ABOUT THIS EXERCISE =
Within the records that follow, restate exactly the lines from the line with "(104, 739) none -> (430, 739) //" down to the line with "[52,341,135,350] TECHNICAL ->", including both. Omit the pictures.

DATA SUPPLIED =

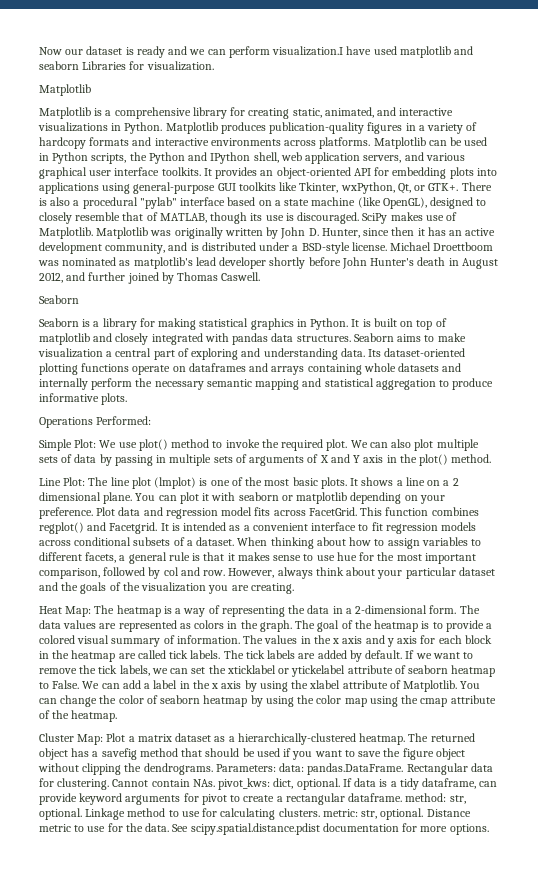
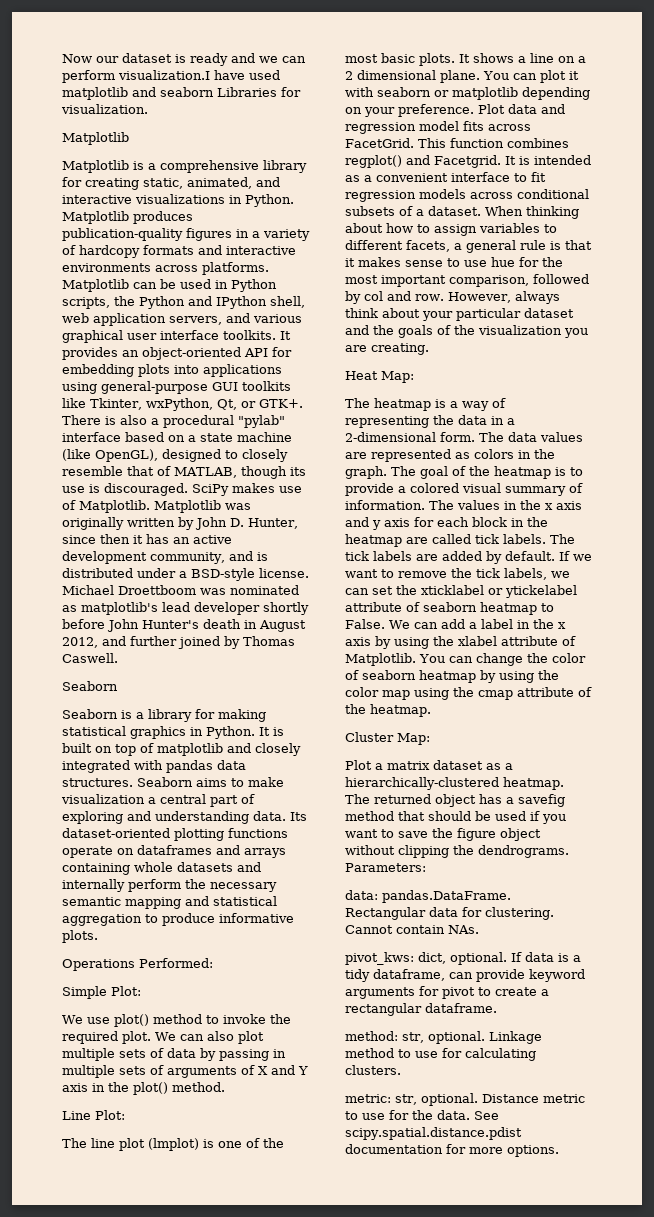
(97, 443) none -> (141, 991) //
(86, 481) none -> (125, 1115) //
(92, 611) none -> (414, 377) //
(104, 739) none -> (430, 739) //
(276, 768) none -> (426, 867) //
(215, 783) none -> (479, 929) //
(403, 797) none -> (497, 1008) //
(320, 812) none -> (401, 1070) //

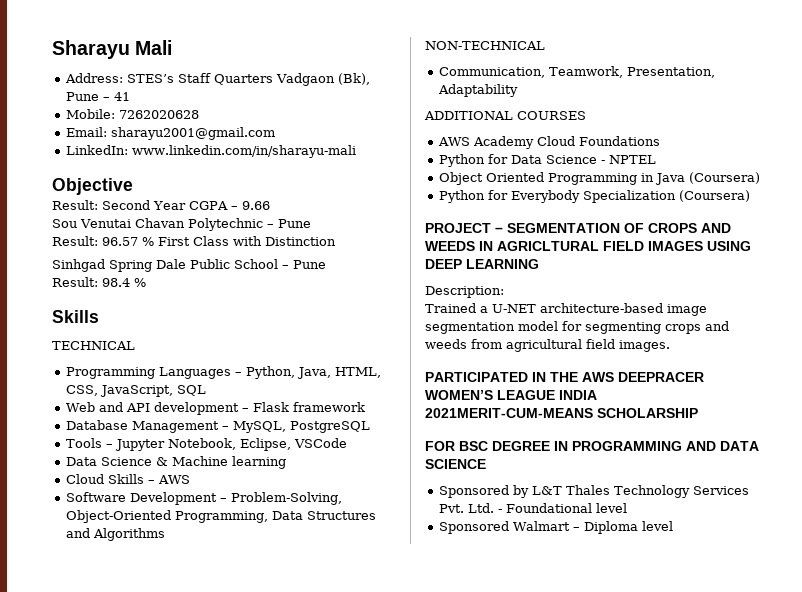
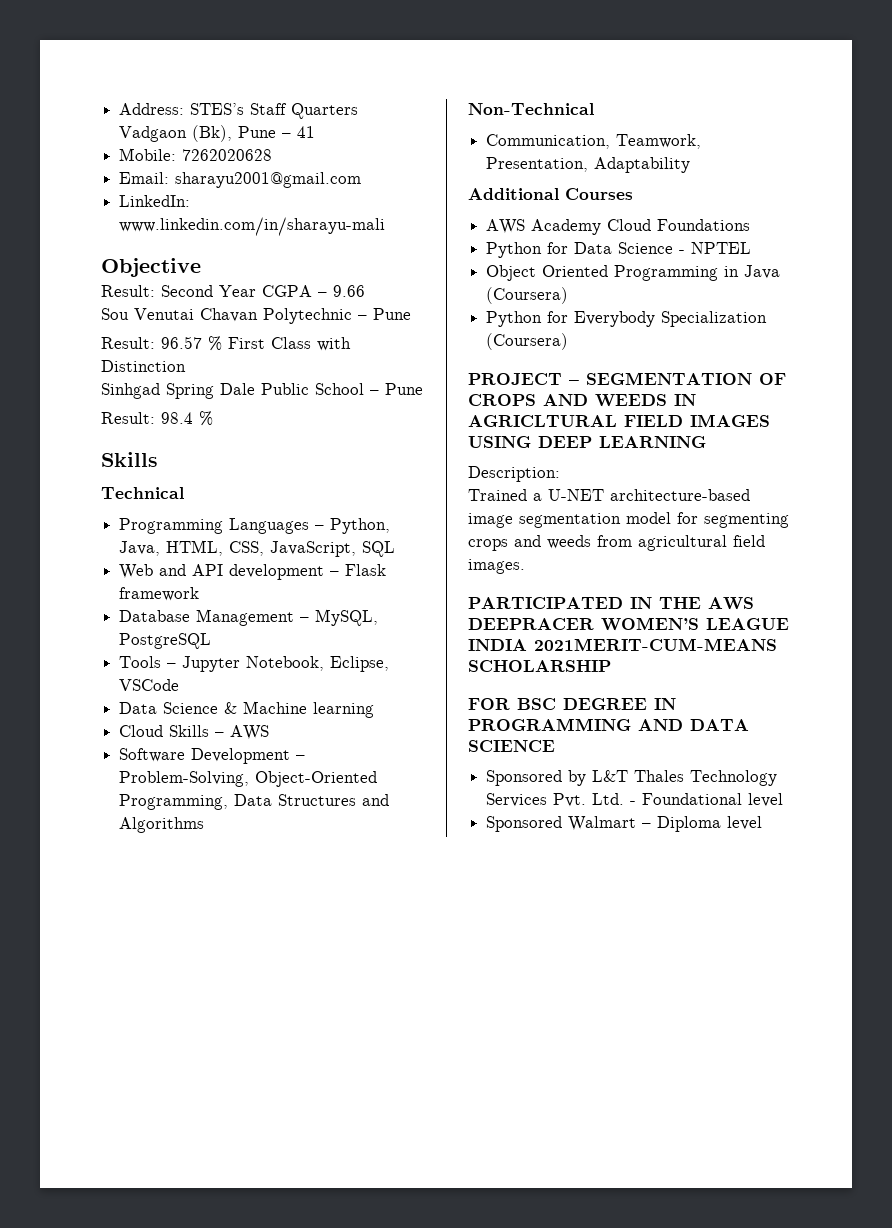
[52,40,173,59] Sharayu Mali // -> (119, 109) none
[52,341,135,350] TECHNICAL -> [101,487,184,499] Technical
[425,41,545,50] NON-TECHNICAL -> [468,103,594,115] Non-Technical
[424,111,586,120] ADDITIONAL COURSES -> [468,188,633,200] Additional Courses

ANSWER TO THIS PROBLEM =
(104, 739) none -> (430, 739) //
(276, 768) none -> (426, 867) //
(215, 783) none -> (479, 929) //
(403, 797) none -> (497, 1008) //
(320, 812) none -> (401, 1070) //

[52,40,173,59] Sharayu Mali // -> (119, 109) none
[52,341,135,350] TECHNICAL -> [101,487,184,499] Technical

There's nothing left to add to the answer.